Porque não é por sentimento vago,
Nem por simples e vã literatura,
Nem por caprichos de um estilo mago
Que sinto tanto a tua essência pura.
Mas sinto porque te amo e te acompanho
Pelas montanhas de onde sóis saudosos
Clarões e sombras de um mistério estranho
Espalham, como adeuses carinhosos.
Sinto-te as linhas imortais do flanco,
E as ondas vaporosas dos teus passos
E todo o sonho castamente branco
Da volúpia celeste desses braços.
Sinto a muda expressão da tua boca
Feita num doce e doloroso corte
De beijo dado na veemência louca
Dos céus do gozo entre o estertor da morte.

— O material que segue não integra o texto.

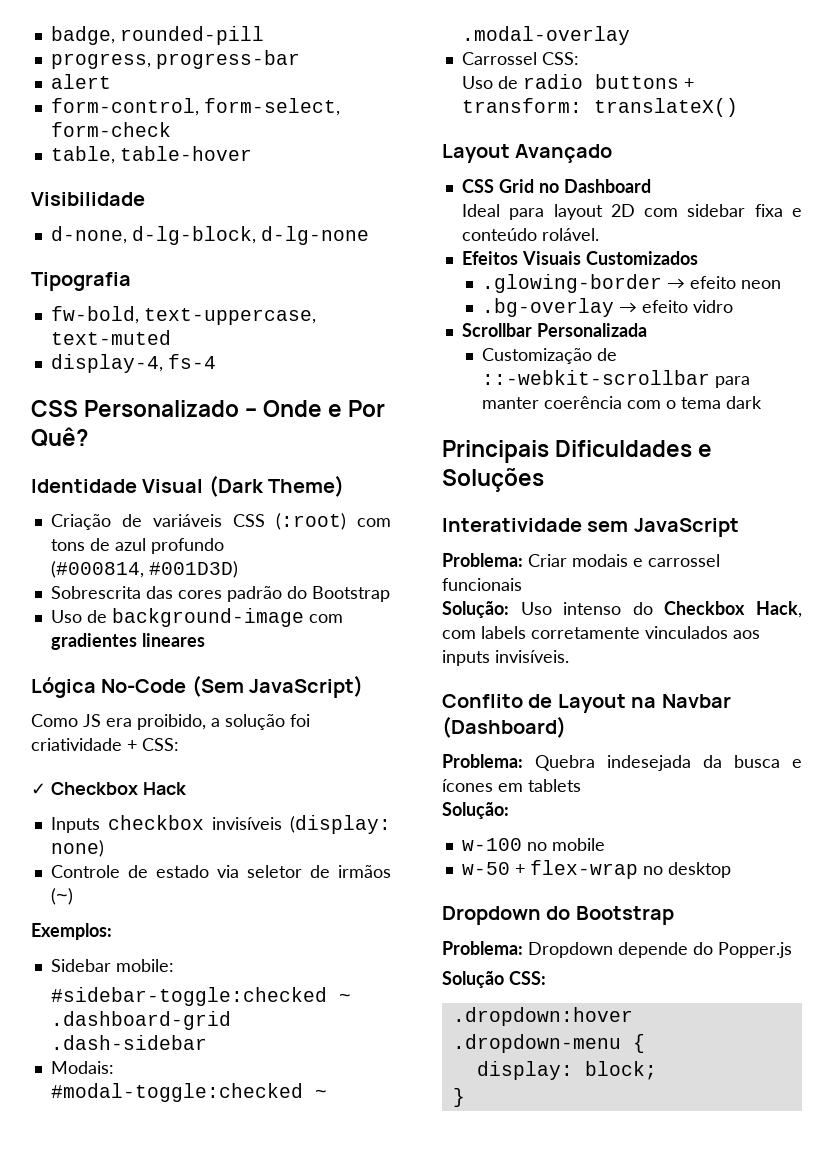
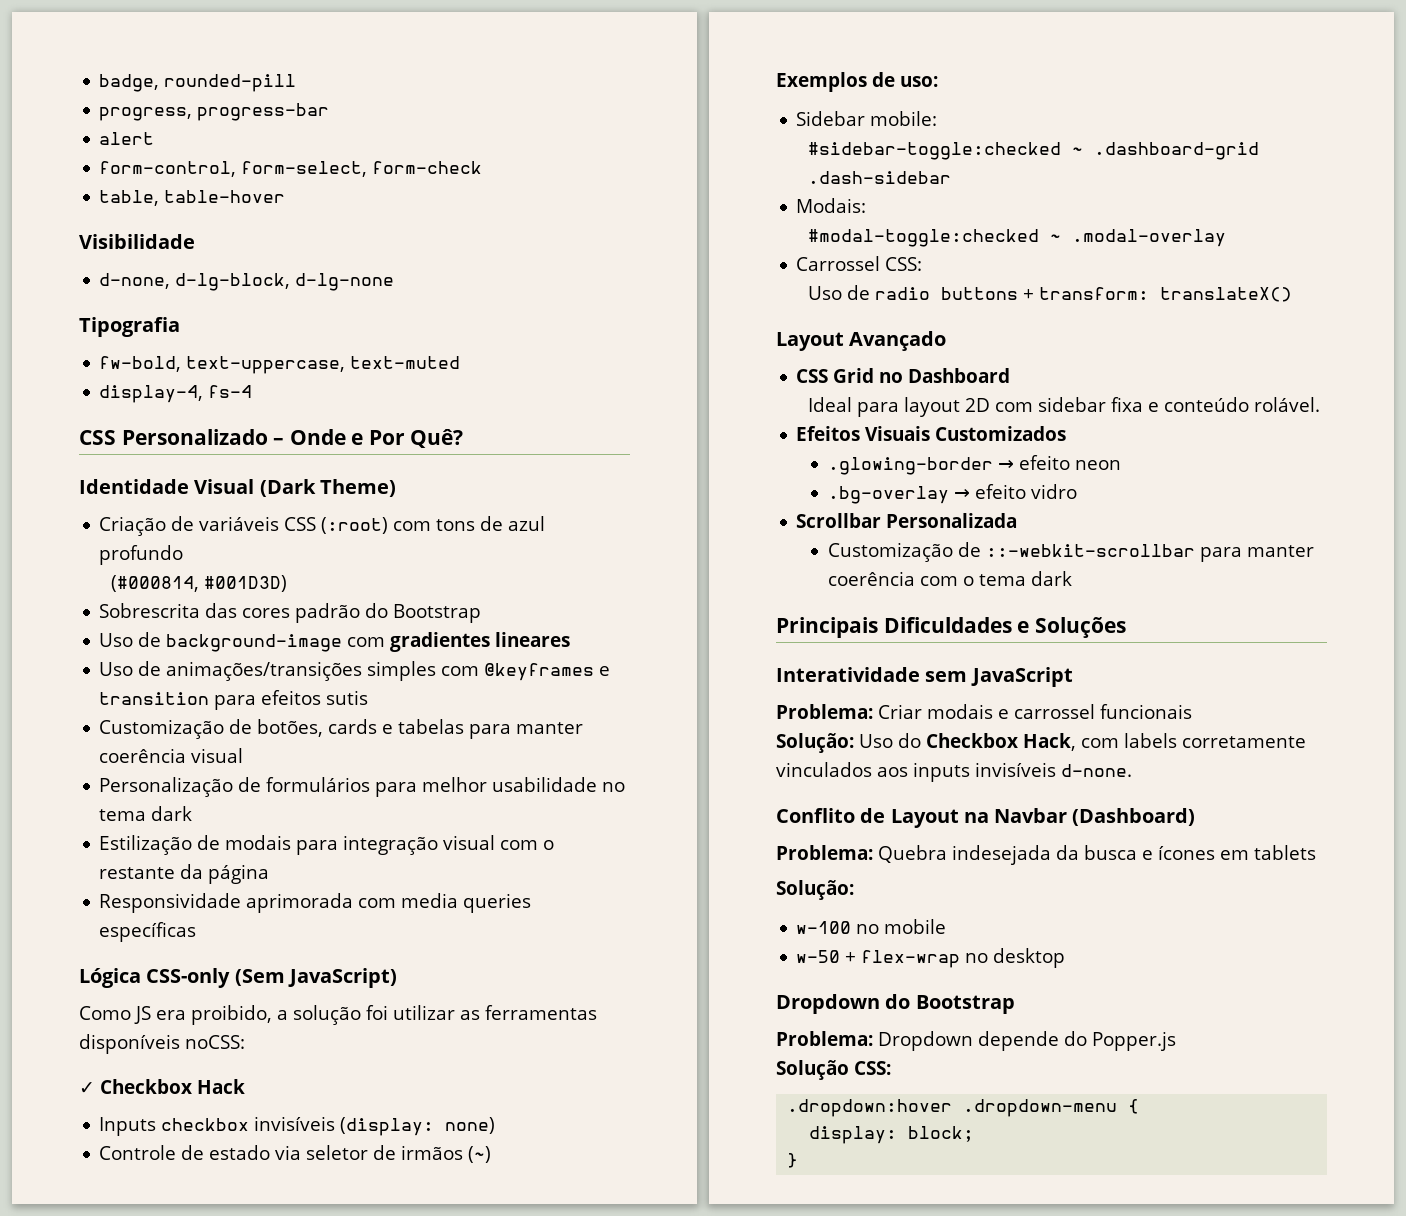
+ Uso de animações/transições simples com @keyframes e transition para efeitos sutis
+ Customização de botões, cards e tabelas para manter coerência visual
+ Personalização de formulários para melhor usabilidade no tema dark
+ Estilização de modais para integração visual com o restante da página
+ Responsividade aprimorada com media queries específicas
- Lógica No-Code (Sem JavaScript)
+ Lógica CSS-only (Sem JavaScript)
- Como JS era proibido, a solução foi criatividade + CSS:
+ Como JS era proibido, a solução foi utilizar as ferramentas disponíveis noCSS:
- Exemplos:
+ Exemplos de uso:
- Solução: Uso intenso do Checkbox Hack, com labels corretamente vinculados aos inputs invisíveis.
+ Solução: Uso do Checkbox Hack, com labels corretamente vinculados aos inputs invisíveis d-none.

Sinto os teus olhos fluidos, de onde emerge
Uma graça, uma paz, tamanho encanto,
Tão brando e triste, que a minha alma asperge
Em suavíssimos bálsamos de pranto.
Uns olhos tão etéreos, tão profundos,
De tanta e tão sutil delicadeza
Que parecem viver lá n’outros mundos,
Longe da contingente Natureza.
Olhos que sempre no tremendo choque
Dos sofrimentos íntimos, latentes,
Tem esse toque amigo, o velho toque
Original das lágrimas ardentes.
Sinto que a mesma chama nos abraça,
Que um perfume eternal, casto, esquisito,
Circula e vive com divina graça
Dentro do nosso trêmulo Infinito.
E tudo quanto me sensibiliza,
Fere, magoa, dilacera, punge,
Tudo no teu olhar se cristaliza,
No teu olhar, no teu olhar que unge.